▶ _DATA FOR THIS TASK_:
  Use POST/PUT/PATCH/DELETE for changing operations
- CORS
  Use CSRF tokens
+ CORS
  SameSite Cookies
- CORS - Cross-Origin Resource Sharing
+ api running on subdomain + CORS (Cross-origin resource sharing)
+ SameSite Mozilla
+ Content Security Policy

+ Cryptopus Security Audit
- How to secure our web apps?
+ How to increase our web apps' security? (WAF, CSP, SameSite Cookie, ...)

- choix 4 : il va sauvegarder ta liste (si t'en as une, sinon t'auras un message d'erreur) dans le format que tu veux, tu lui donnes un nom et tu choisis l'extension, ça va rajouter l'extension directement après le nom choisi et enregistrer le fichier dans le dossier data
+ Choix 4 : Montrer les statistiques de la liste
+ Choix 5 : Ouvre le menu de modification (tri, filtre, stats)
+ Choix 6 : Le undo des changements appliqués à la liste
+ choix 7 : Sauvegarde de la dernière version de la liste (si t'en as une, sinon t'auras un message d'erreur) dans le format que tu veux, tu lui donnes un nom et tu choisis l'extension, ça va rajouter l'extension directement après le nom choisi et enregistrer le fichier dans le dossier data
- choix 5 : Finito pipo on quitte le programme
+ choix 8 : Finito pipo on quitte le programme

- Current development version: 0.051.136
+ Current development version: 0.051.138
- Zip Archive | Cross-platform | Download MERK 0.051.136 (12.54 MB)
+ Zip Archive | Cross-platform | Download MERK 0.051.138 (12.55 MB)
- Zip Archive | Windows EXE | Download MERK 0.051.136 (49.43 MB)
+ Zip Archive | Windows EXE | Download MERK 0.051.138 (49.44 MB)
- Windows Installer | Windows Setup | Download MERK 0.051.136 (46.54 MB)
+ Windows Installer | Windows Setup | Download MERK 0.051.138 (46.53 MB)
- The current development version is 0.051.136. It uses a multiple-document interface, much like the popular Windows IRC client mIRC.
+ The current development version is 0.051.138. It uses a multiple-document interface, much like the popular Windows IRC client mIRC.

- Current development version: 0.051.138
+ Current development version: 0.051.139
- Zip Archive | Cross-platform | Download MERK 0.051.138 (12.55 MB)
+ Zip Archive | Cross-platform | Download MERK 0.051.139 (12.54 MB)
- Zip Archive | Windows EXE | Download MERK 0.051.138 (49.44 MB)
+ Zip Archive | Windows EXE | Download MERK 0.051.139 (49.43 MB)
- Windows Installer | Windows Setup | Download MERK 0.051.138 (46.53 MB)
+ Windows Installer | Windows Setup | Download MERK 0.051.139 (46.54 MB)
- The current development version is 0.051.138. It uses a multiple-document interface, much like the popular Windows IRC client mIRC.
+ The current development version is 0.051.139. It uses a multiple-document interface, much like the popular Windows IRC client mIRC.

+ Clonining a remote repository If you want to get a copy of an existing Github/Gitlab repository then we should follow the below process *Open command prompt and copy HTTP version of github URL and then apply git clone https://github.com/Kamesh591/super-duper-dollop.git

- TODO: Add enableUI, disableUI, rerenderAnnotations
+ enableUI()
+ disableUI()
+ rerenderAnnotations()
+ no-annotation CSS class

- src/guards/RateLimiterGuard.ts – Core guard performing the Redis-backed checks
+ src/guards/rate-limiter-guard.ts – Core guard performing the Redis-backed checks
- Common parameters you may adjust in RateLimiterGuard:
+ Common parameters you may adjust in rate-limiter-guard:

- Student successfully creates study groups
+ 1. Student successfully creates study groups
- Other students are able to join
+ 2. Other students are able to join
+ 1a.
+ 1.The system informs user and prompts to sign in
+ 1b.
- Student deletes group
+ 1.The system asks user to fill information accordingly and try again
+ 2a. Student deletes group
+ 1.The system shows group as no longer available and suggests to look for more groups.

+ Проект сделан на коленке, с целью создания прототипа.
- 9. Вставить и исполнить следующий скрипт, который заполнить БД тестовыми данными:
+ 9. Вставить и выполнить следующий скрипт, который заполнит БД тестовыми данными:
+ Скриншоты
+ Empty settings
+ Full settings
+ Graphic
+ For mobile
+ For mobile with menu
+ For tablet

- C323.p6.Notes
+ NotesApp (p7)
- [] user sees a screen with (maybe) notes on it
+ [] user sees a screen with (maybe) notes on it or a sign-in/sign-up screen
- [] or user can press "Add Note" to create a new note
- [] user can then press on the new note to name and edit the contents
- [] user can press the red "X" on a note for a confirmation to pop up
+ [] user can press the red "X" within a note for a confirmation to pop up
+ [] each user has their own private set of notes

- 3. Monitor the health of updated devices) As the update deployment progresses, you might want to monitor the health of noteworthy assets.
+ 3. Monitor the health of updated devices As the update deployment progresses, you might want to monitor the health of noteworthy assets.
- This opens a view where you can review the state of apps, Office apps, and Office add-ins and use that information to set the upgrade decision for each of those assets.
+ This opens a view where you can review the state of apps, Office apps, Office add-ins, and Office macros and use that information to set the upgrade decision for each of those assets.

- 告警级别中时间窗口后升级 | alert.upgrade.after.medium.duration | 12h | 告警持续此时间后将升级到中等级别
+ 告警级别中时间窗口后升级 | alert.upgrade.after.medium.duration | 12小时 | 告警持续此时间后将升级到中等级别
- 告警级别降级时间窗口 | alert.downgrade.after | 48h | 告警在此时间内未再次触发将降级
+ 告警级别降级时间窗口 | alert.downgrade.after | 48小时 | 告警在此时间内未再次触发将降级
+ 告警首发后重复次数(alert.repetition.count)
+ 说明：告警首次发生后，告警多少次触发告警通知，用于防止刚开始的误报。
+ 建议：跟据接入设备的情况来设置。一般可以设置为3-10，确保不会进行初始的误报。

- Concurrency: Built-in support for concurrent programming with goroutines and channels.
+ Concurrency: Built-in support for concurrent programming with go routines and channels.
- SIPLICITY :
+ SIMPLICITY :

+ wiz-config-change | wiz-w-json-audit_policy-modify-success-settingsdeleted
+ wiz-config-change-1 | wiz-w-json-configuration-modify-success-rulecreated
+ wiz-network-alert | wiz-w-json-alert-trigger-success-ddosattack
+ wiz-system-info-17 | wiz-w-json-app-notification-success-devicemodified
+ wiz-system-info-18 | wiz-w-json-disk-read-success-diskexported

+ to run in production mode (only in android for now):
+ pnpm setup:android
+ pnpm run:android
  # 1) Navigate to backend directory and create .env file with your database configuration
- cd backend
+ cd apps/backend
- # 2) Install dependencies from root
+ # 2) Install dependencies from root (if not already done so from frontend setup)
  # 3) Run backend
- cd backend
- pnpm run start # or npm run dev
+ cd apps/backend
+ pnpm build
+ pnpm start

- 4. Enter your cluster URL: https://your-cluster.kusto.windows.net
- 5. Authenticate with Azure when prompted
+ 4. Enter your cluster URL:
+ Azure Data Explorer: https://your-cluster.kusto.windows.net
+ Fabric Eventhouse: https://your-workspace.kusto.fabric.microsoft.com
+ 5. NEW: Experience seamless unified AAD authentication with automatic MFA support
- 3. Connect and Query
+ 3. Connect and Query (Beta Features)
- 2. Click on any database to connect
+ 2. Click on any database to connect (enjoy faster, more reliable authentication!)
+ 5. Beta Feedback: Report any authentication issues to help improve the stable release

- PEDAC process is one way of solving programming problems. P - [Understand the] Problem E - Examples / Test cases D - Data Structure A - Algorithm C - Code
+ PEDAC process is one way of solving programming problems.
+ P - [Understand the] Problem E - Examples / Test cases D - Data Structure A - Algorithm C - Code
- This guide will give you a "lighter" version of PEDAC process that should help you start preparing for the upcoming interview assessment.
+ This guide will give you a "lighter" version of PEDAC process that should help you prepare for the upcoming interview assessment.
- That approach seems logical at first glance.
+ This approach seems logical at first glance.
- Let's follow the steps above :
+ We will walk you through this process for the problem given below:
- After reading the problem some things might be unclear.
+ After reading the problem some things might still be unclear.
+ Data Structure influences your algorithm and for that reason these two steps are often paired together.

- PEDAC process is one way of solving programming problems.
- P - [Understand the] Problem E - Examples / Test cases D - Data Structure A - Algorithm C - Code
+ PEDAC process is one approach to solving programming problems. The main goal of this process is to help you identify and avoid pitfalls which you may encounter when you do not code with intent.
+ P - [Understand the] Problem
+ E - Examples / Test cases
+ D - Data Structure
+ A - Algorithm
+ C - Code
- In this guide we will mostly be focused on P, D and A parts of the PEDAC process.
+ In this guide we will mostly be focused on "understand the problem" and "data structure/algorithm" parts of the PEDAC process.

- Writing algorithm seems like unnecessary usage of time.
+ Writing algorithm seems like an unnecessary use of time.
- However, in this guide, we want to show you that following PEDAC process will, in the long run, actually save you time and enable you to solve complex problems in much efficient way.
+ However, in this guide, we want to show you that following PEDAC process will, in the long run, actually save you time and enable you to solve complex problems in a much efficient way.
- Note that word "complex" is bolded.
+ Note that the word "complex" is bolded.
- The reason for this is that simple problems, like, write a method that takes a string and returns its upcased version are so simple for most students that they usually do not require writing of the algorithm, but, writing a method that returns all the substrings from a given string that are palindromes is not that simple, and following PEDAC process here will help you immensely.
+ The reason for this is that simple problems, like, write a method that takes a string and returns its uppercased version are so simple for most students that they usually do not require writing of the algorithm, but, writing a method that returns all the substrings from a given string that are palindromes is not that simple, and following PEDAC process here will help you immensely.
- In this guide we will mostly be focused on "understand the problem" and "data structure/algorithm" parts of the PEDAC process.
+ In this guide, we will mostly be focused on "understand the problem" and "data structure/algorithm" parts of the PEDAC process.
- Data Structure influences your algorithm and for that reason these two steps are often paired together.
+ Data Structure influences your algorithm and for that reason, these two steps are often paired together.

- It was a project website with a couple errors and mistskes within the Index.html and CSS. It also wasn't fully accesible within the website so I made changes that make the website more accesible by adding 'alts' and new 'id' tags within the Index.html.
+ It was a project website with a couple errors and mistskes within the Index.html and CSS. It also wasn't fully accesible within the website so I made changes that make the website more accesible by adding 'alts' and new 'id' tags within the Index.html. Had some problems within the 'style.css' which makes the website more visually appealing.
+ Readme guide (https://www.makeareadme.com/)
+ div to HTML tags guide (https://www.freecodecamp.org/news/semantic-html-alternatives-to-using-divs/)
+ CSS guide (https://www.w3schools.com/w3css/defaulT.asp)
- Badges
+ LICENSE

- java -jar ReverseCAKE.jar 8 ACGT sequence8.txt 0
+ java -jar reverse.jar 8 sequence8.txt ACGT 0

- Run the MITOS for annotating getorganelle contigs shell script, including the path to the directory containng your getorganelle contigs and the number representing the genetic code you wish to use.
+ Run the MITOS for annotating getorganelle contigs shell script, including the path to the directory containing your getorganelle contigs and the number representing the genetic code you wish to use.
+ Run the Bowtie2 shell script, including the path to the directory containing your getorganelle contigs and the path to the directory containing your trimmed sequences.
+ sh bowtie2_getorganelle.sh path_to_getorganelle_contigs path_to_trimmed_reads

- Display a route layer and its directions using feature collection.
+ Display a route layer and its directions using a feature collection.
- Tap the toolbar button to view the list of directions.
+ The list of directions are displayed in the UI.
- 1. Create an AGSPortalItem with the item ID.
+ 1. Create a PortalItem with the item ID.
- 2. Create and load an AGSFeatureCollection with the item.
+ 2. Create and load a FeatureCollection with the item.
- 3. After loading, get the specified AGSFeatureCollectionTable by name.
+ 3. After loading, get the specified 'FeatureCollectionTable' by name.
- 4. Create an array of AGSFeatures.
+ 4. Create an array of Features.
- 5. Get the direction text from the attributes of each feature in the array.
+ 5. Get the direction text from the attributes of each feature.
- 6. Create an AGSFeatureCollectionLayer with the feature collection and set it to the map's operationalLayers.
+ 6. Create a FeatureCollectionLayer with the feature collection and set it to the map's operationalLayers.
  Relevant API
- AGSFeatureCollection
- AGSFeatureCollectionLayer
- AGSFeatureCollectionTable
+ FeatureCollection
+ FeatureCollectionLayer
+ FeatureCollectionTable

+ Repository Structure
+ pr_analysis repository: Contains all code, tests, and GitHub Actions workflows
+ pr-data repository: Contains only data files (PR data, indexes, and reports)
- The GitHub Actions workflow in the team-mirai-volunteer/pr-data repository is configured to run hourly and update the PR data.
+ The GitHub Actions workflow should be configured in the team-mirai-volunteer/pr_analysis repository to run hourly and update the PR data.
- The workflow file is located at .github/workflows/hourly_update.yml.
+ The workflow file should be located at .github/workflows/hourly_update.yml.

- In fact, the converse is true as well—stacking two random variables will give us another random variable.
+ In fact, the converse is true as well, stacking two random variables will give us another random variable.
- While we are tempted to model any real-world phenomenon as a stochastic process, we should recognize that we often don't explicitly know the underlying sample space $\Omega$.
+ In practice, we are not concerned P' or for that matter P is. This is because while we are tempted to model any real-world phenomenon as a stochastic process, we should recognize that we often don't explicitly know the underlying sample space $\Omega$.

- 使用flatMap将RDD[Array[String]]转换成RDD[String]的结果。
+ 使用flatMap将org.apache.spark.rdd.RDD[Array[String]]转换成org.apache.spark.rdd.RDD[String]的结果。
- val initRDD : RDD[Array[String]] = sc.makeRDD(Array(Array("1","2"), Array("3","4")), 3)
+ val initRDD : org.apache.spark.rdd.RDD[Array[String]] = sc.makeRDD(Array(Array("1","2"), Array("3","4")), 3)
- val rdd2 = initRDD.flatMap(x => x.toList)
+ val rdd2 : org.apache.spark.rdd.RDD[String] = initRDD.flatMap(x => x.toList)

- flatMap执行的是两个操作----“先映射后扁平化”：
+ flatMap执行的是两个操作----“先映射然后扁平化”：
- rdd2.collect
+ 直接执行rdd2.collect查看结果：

▶ _PROBLEM TO SOLVE_: Show every line from the entries that includes the word "takes".

▶ _WRITTEN RESPONSE_:
- The reason for this is that simple problems, like, write a method that takes a string and returns its upcased version are so simple for most students that they usually do not require writing of the algorithm, but, writing a method that returns all the substrings from a given string that are palindromes is not that simple, and following PEDAC process here will help you immensely.
+ The reason for this is that simple problems, like, write a method that takes a string and returns its uppercased version are so simple for most students that they usually do not require writing of the algorithm, but, writing a method that returns all the substrings from a given string that are palindromes is not that simple, and following PEDAC process here will help you immensely.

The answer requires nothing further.